Given such performance results, we can further demonstrate that FlashGraph is much more economical than distributed graph engines in the Amazon cloud. m2.4xlarge is the previous-generation instance type. A similar instance (m4.2xlarge) of the current generation has cut the price almost by half and we use the cost of m4.2xlarge for the calculation. Figure 2 shows the runtime dollars (=runtime * instance cost) of the graph engines in the cloud. When comparing these graph engines with this metric, FlashGraph in i2.xlarge is the most economical. These distributed graph engines are one order of magnitude more costly than FlashGraph in the cloud.

runtime dollors

Figure 2. The runtime dollars of FlashGraph vs. distributed graph engines.

FlashR performance

FlashR provides R matrix operations for users to express data analysis algorithms and is able to execute them both in memory and on SSDs. We evaluates the performance of these dense matrix operations with five statistics and machine learning algorithms: statistics summary, correlation, SVD, k-means, GMM, completely implemented in R. We compare these implementations with the ones in the R framework and Spark MLlib. The implementations in the R framework is written in C/FORTRAN and can only run in a single thread. As such, for a fair comparison, we run the FlashR implementations in a single thread when comparing with the C/FORTRAN implementations in the R framework. We evaluate the implementations in machine HW2.

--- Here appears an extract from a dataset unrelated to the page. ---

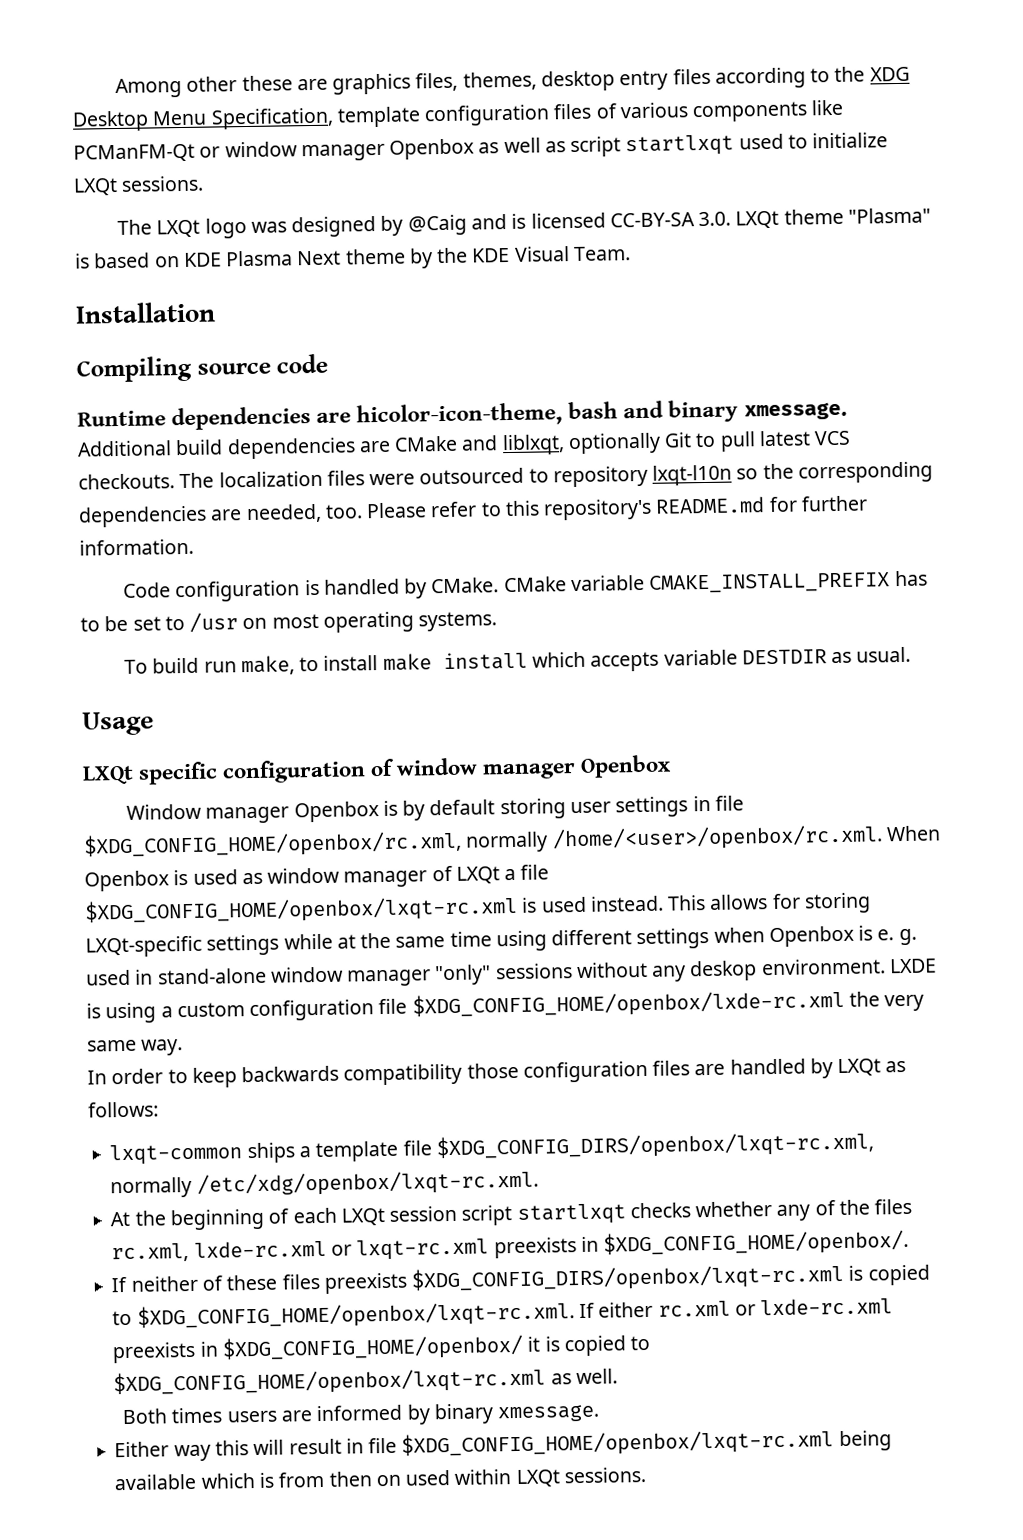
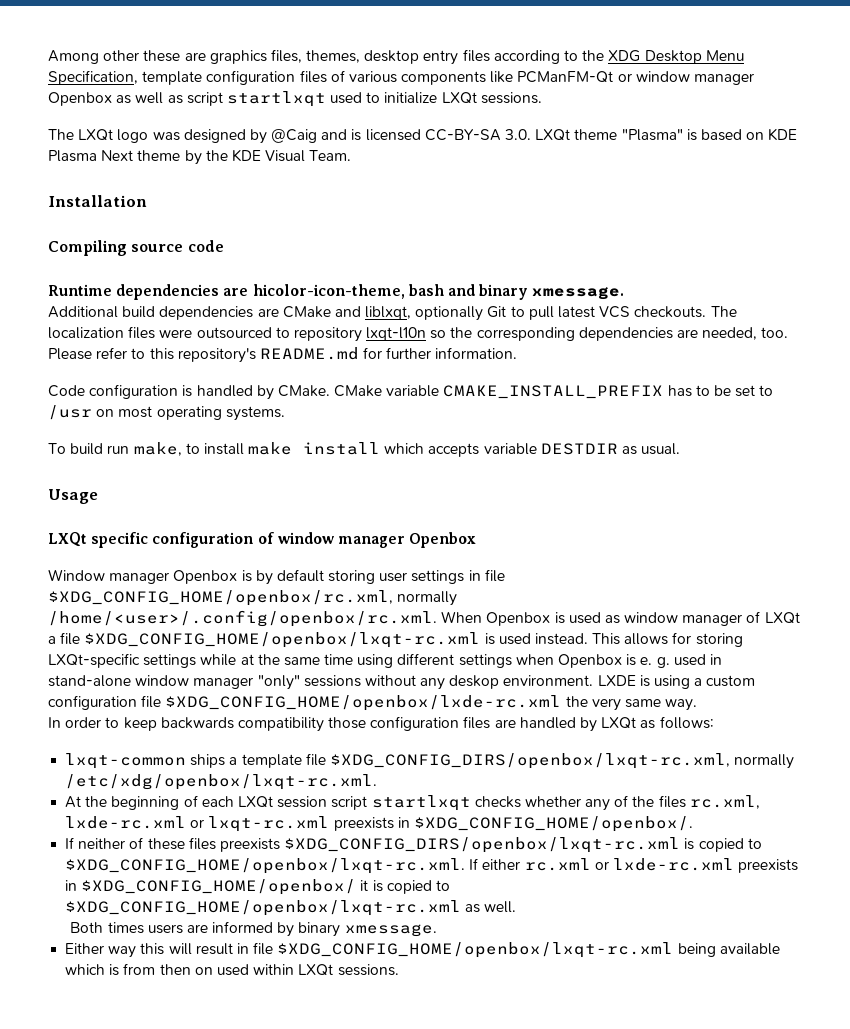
[551,824,883,852] /home/<user>/openbox/rc.xml. -> [48,610,437,627] /home/<user>/.config/openbox/rc.xml.

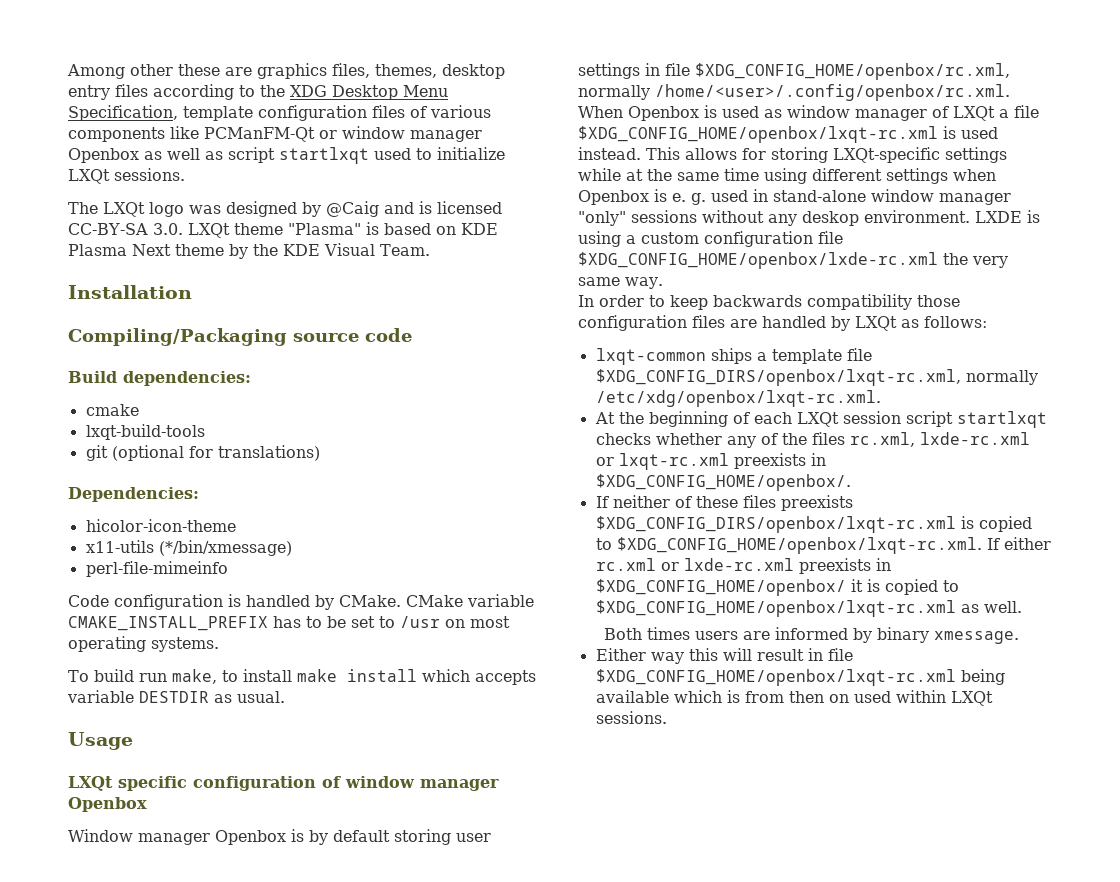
[48,240,127,256] Compiling -> [68,328,287,346] Compiling/Packaging
[48,284,625,300] [48,306,737,321] [48,326,789,342] [48,347,518,363] Runtime dependencies are hicolor-icon-theme, bash and binary xmessage. // Additional build dependencies are CMake and liblxqt, optionally Git to pull latest VCS checkouts. The localization files were outsourced to repository lxqt-l10n so the corresponding dependencies are needed, too. Please refer to this repository's README.md for further information. -> [68,371,251,386] [85,404,139,416] [85,424,205,440] [85,445,320,461] [68,487,199,502] [85,519,236,532] [85,540,292,556] [85,561,228,577] Build dependencies: // cmake // lxqt-build-tools // git (optional for translations) // Dependencies: // hicolor-icon-theme // x11-utils (*/bin/xmessage) // perl-file-mimeinfo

The FlashR implementations outperform the ones in R even with a single thread (Figure 3) and outperform the ones in Spark MLlib by almost an order of magnitude in the parallel machine (Figure 4). Furthermore, FlashR supports both in-memory and external-memory execution. Given fast SSDs, FlashR executes these implementations on SSDs with the speed comparable to in-memory execution. Given the small memory consumption of FlashR in the external-memory mode (Figure 5), we demonstrate that FlashR can scale to very large datasets easily.

runtime of FlashR vs. R

Figure 3. The runtime of FlashR vs. R in a single thread on a dataset with 65 million data points and 32 features.

runtime of FlashR vs. Spark MLlib

Figure 4. The runtime of FlashR vs. Spark MLlib in a large parallel machine with 48 CPU cores on a dataset with 1 billion data points and 32 features..

Memory consumption of FlashR vs. Spark MLlib

Figure 5. The memory consumption of FlashR vs. Spark MLlib on a dataset with 1 billion data points and 32 features.

FlashGraph scalability

FlashGraph enables us to process very large graphs in a single machine. Here we demonstrate that FlashGraph can process a real-world hyperlink page graph (3.4B vertices and 129B edges) in a single machine. The table below shows the performance of the same graph applications as above. It also includes the performance of Betweenness centrality (BC) from a single vertex.

Runtime (sec) Memory (GB)
BFS 298 22
Betweenness 595 81
Triangle 7818 55
WCC 461 47
PageRank 2041 46
Table 3. The runtime of FlashGraph on the Page graph on HW1.

FlashGraph takes only six minutes to traverse the page graph (3.5B vertices and 128B edges) with a cache size of 4GB. Pregel used 300 multicore machines to run the shortest path algorithm on their largest random graph (1B vertices and 127B edges) and took a little over ten minutes. More recently, Trinity took over ten minutes to perform breadth-first search on a graph of one billion vertices and 13 billion edges on 14 12-core machines.

FlashGraph takes 34 minutes to run 30 iterations of PageRank on the page graph. Based on a recent talk by the main developer of Giraph, Giraph running with 20 workers can run five iterations of PageRank on a graph with 5 billion edges in approx. 75 minutes.